**Records**:

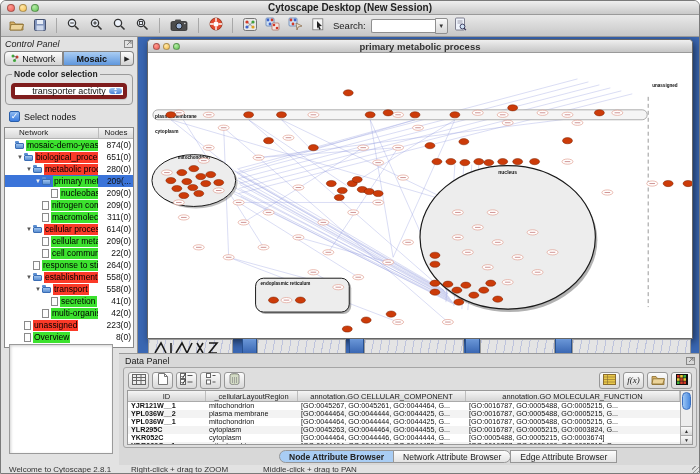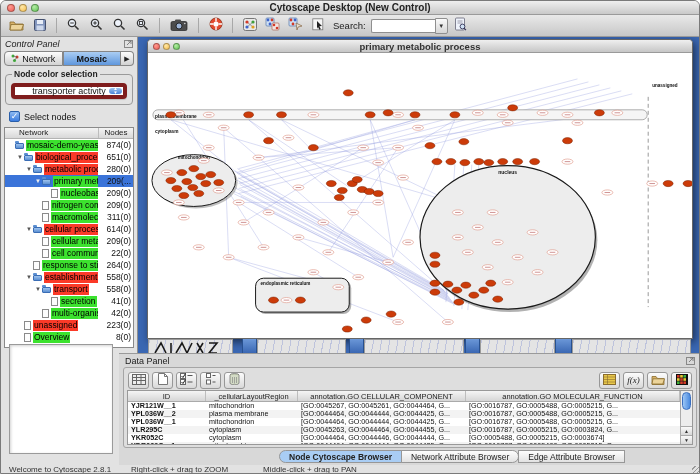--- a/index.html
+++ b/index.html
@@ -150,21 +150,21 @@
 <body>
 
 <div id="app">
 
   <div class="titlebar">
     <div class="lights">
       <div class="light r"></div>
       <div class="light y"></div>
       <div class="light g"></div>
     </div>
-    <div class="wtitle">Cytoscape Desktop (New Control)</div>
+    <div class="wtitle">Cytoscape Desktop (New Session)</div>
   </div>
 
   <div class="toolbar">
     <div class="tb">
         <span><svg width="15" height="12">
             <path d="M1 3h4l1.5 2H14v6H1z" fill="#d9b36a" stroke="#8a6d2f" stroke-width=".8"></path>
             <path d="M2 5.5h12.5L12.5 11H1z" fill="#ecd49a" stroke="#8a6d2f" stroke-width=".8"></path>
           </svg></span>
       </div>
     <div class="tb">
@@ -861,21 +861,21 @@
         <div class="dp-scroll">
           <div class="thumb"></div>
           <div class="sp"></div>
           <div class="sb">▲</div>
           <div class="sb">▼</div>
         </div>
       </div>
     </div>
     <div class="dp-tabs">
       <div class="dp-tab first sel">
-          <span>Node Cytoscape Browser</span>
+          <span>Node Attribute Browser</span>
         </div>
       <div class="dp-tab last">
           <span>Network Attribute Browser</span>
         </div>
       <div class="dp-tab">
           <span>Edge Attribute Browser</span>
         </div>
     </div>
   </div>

**Directions**: Go over the data and return every line that includes the word "Cytoscape".

**Task output**:
-    <div class="wtitle">Cytoscape Desktop (New Control)</div>
+    <div class="wtitle">Cytoscape Desktop (New Session)</div>
-          <span>Node Cytoscape Browser</span>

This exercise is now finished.